Source material:
*** Begin section ***
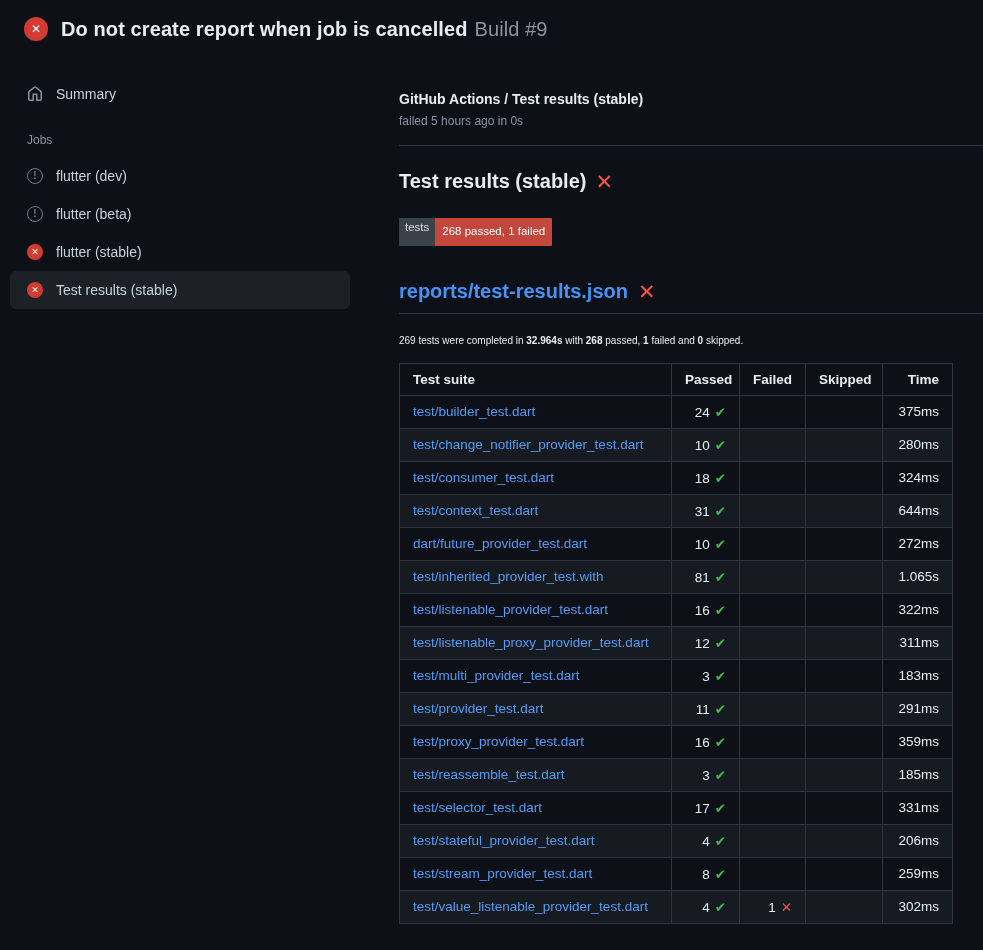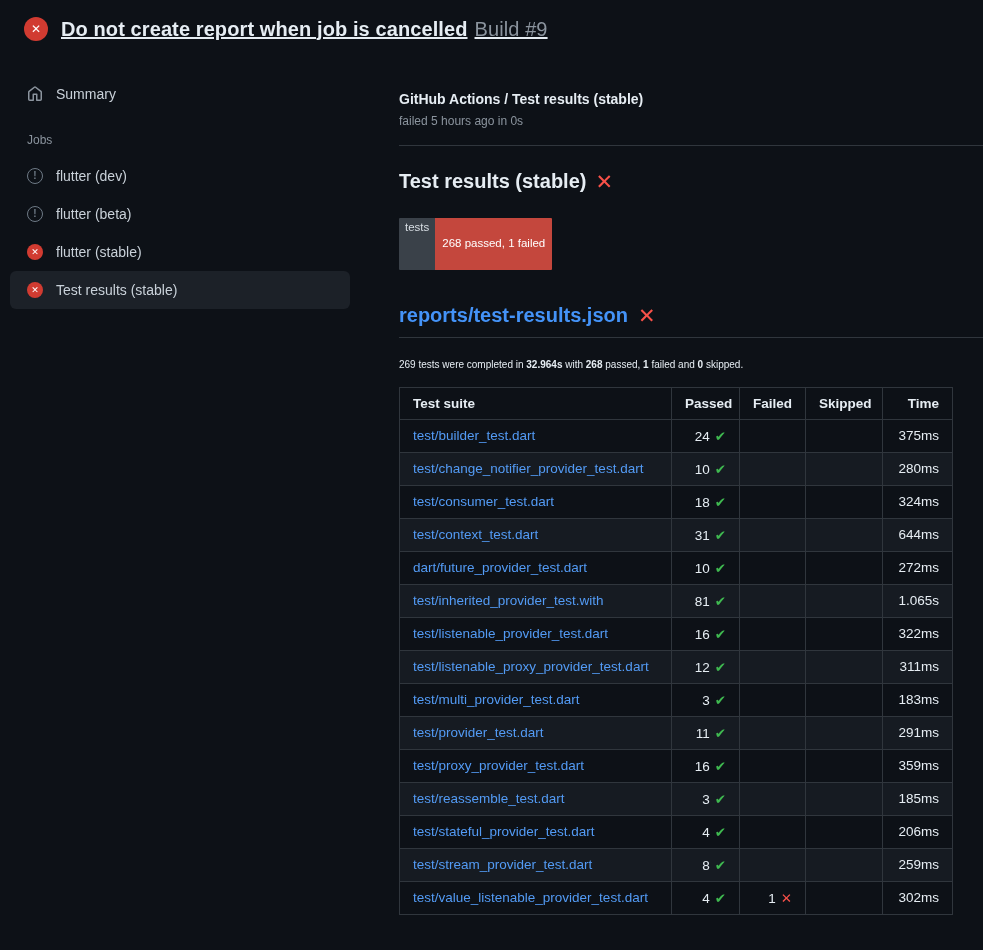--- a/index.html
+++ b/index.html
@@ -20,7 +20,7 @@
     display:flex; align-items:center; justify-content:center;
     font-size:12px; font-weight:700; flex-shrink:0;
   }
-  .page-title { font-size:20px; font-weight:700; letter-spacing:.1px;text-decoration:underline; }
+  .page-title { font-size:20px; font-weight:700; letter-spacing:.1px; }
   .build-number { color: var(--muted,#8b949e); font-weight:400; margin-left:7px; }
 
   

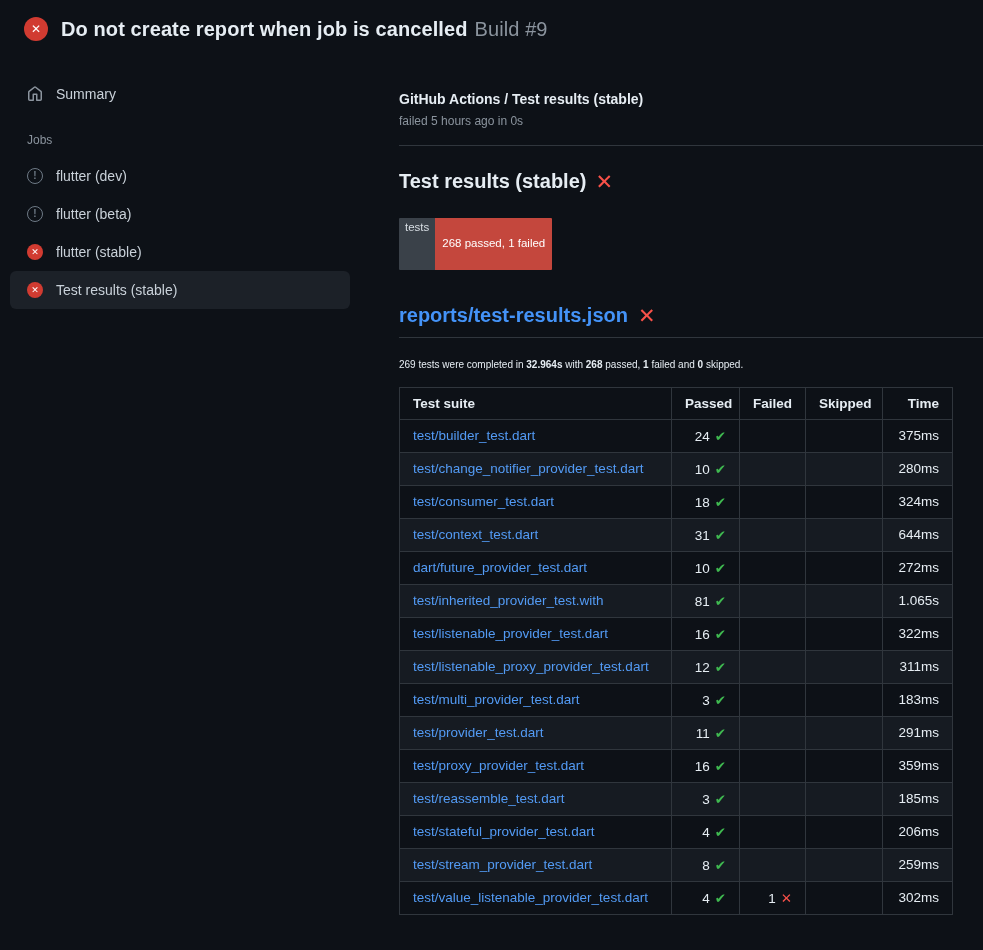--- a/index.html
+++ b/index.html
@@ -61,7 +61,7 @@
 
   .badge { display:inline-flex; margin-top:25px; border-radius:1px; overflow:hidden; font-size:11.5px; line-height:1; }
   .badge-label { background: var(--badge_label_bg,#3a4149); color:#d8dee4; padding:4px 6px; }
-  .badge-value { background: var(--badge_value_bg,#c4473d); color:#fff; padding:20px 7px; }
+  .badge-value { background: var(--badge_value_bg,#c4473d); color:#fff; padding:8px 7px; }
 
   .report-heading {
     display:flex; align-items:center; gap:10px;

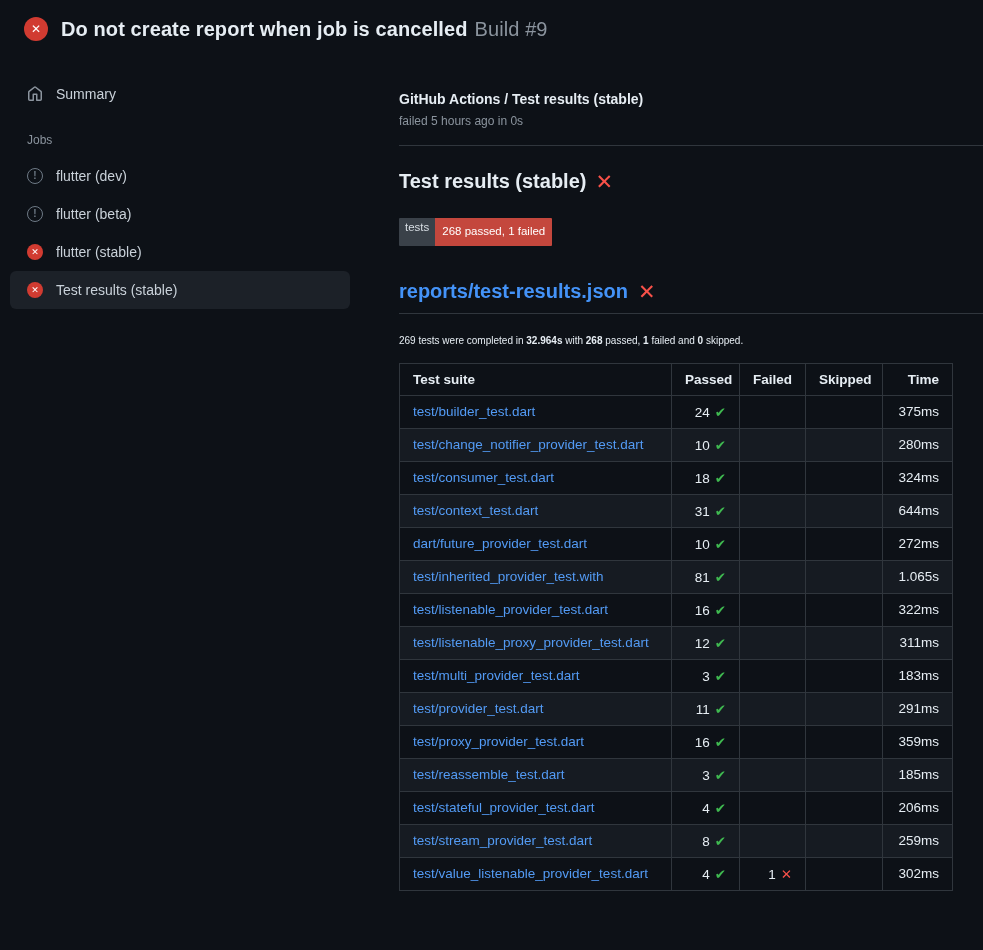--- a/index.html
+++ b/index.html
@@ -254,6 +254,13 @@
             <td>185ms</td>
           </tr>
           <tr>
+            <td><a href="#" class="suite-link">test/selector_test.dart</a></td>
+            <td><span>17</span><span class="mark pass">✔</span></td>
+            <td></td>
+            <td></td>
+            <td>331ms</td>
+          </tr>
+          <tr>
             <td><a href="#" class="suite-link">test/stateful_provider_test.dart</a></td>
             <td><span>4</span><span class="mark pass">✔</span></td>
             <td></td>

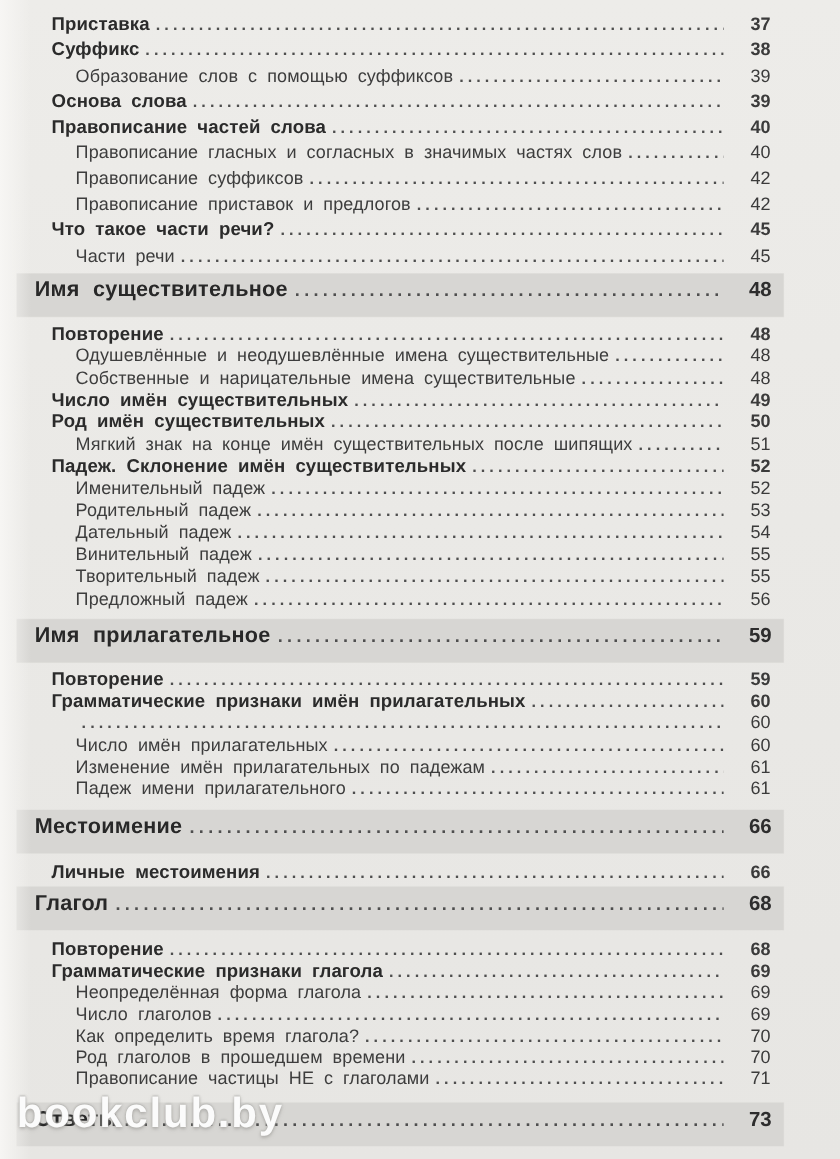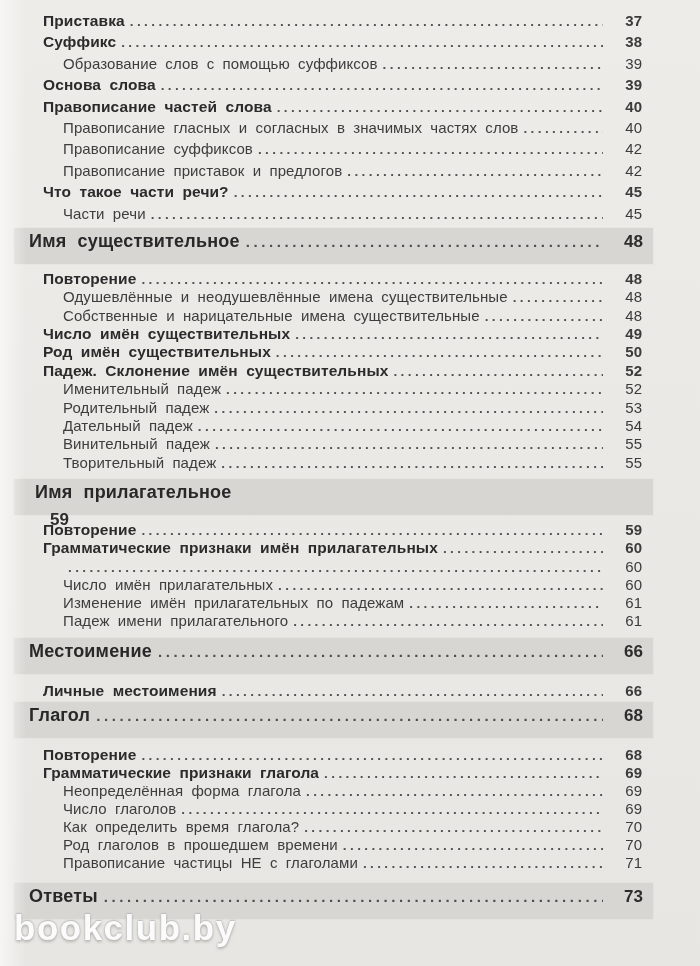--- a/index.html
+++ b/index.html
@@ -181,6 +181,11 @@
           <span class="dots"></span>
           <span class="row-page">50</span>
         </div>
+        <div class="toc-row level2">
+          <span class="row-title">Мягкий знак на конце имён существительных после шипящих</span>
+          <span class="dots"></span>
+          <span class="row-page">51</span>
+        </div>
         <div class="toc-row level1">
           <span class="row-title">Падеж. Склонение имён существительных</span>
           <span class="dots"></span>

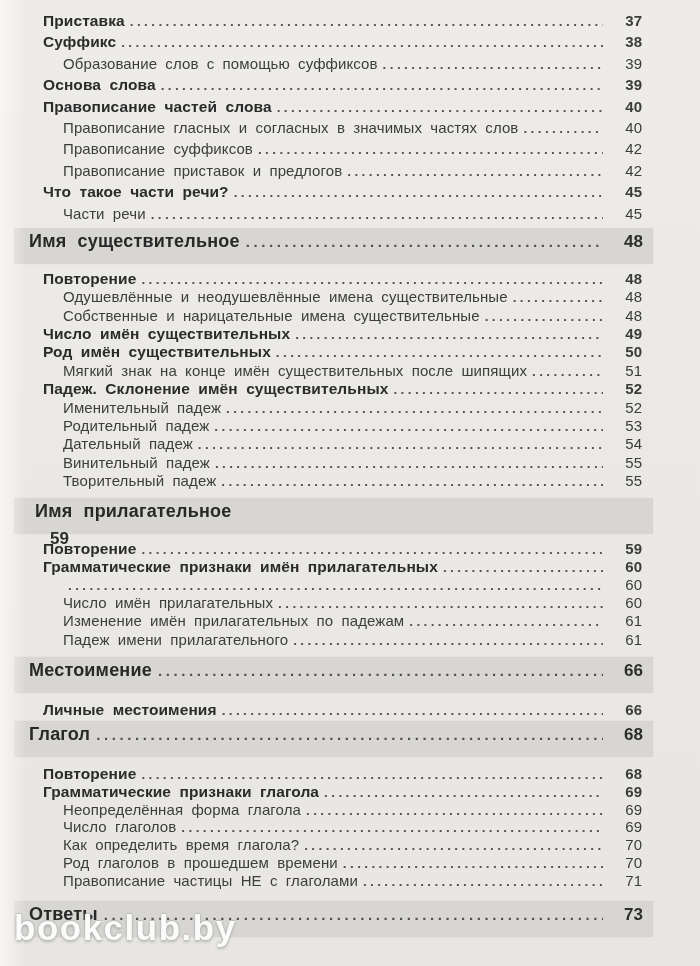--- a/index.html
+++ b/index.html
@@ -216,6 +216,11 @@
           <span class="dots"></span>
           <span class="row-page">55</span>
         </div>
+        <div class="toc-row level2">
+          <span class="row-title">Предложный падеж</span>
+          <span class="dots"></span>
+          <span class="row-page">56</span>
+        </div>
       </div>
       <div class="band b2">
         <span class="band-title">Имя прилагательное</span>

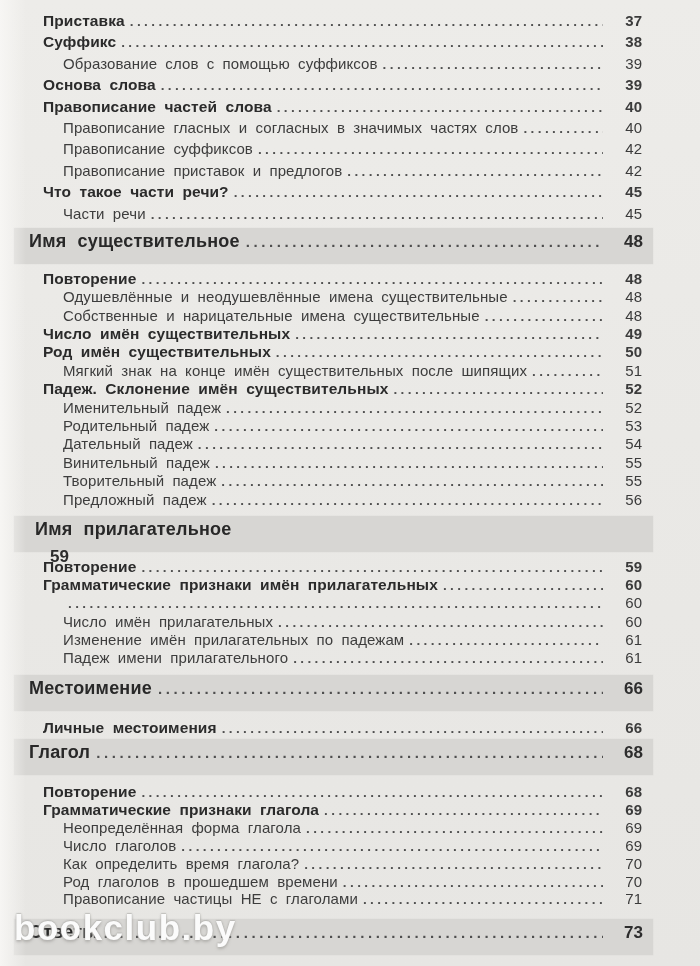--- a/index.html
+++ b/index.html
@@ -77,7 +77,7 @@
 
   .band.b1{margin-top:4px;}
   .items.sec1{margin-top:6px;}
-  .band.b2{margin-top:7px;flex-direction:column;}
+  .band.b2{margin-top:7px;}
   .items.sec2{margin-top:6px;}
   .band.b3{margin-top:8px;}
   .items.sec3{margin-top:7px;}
*** End section ***
Your assignment:
Take every line from the records above that has the word "font" and copy it.

Answer to the exercise:
     font-size:12px; font-weight:700; flex-shrink:0;
-  .page-title { font-size:20px; font-weight:700; letter-spacing:.1px;text-decoration:underline; }
+  .page-title { font-size:20px; font-weight:700; letter-spacing:.1px; }
   .build-number { color: var(--muted,#8b949e); font-weight:400; margin-left:7px; }
   .badge { display:inline-flex; margin-top:25px; border-radius:1px; overflow:hidden; font-size:11.5px; line-height:1; }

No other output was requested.